By passing the name of the tab as a parameter, the override in the HTML becomes very simple, but allows a great degree of flexibility. For example:

function OnTabSelected(tabID) { obj.select(tabID); }

Again, voilà. Not too challenging. What if you wanted to check whether a form element was properly filled in prior to allowing the user to continue? Just add a conditional execution:

if (e-mail input box text has a '@' and obj.current == "UserInfo")
alert("Please enter a valid e-mail address");

No need for a check on an ASP or CGI script at the server when the form is finally submitted. I think the three panels in the test object demonstrate sufficiently the variation of display that's possible.

Look past the evangelizing and the sheer usefulness of a TabPanel for a moment. What am I trying to say? It would be easy to quibble with my implementation of a TabPanel. Why are there no NextPanel/PreviousPanel buttons, for instance? It's ugly, for another (try using images for the tabs instead). The difference between this stripped-down version of my current attempt and my first attempt is truly striking. But that's exactly my point. Behaviors of your application can always be isolated and implemented as needed. Just because the Web is a different arena doesn't mean that the old rules don't apply. The best way to meet a deadline while exceeding customer (both internal and external) expectations is still to define pockets of functionality.
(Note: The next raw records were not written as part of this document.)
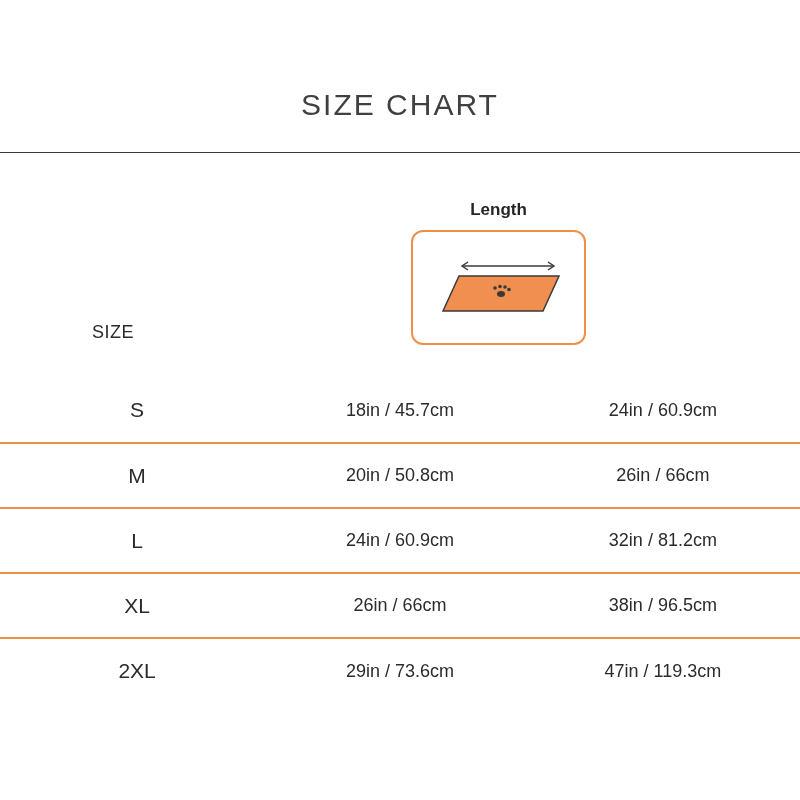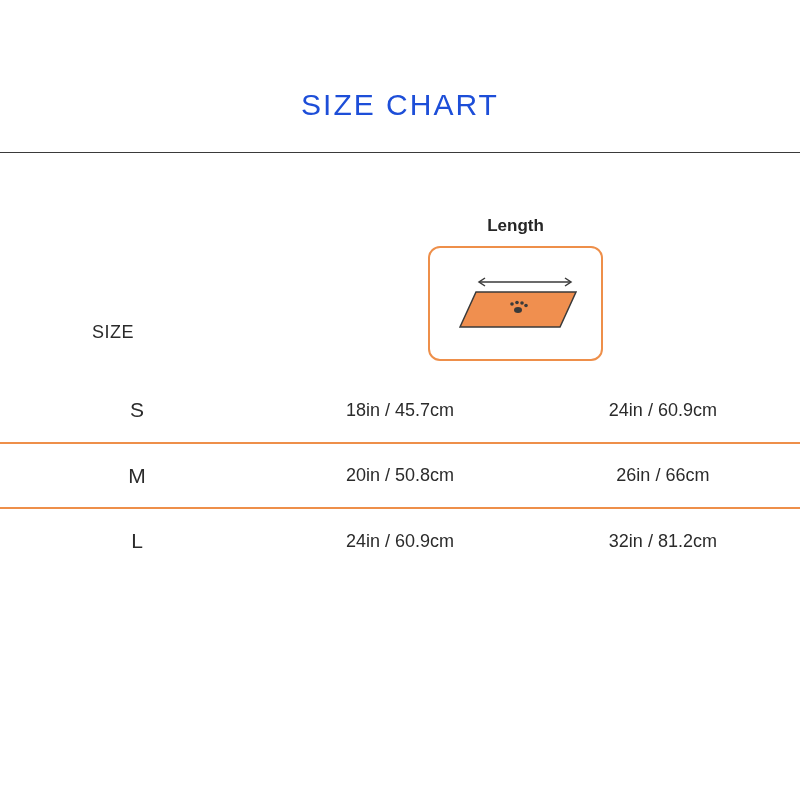"SIZE CHART" .chart-title { color: #1d4ed8 -> #404040 }
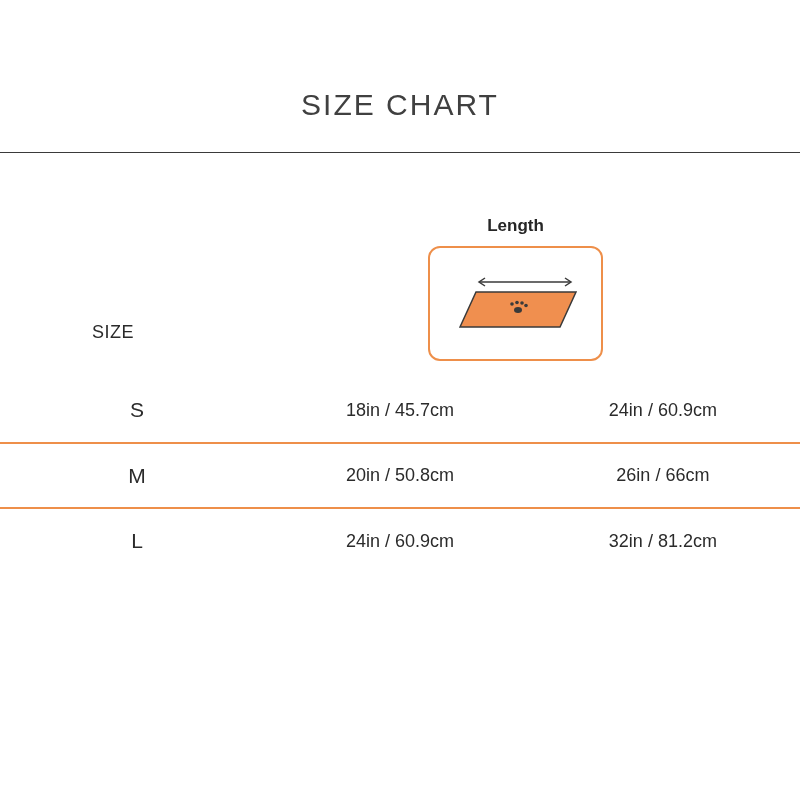"Length" .diagram-block.length-block { left: 428px -> 411px; margin-top: 16px -> none }
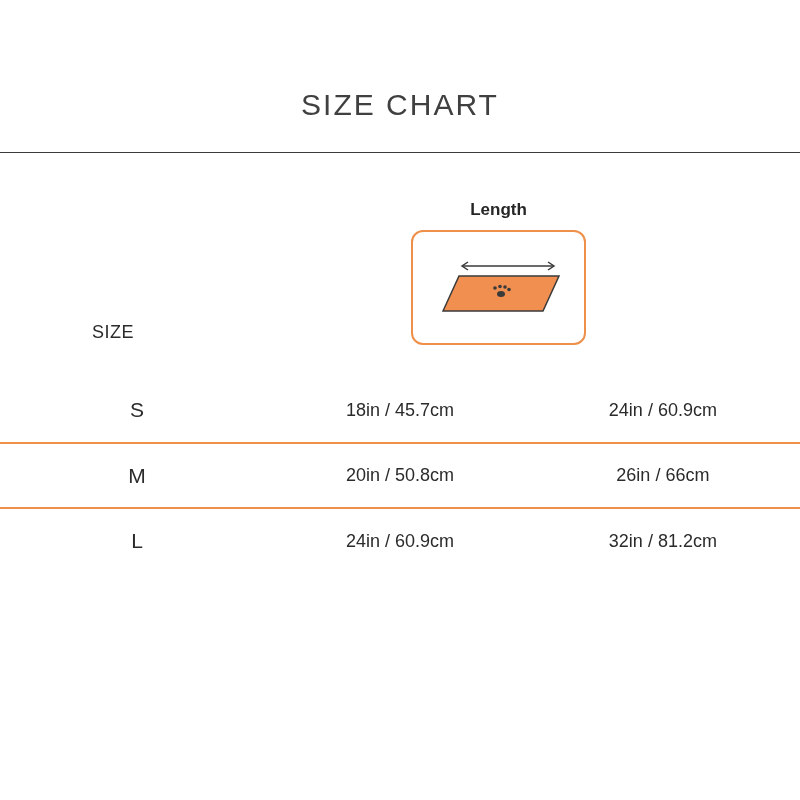"XL" tr { html: none -> <tr> <td>XL</td> <td>26in / 66cm</td> <td>38in / 96.5cm</td> </tr> }
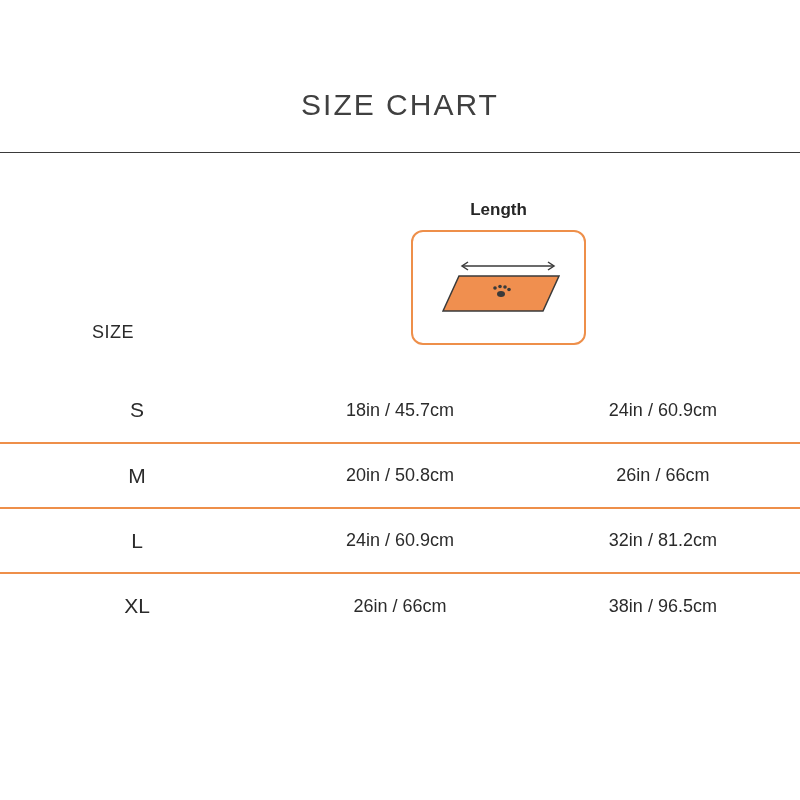"2XL" tr { html: none -> <tr> <td>2XL</td> <td>29in / 73.6cm</td> <td>47in / 119.3cm</td> </tr> }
It's still very difficult (if not impossible on many timelines) to create such clean behaviors as I've outlined, but even if those pockets don't lend themselves to nameable objects, being able to consolidate and insulate them in a clean and simple way will make you a better coder—or at least give you a better handle on just what value your project is attempting to provide. It will allow for expanded functionality, better user experience, and almost certainly a shorter development cycle.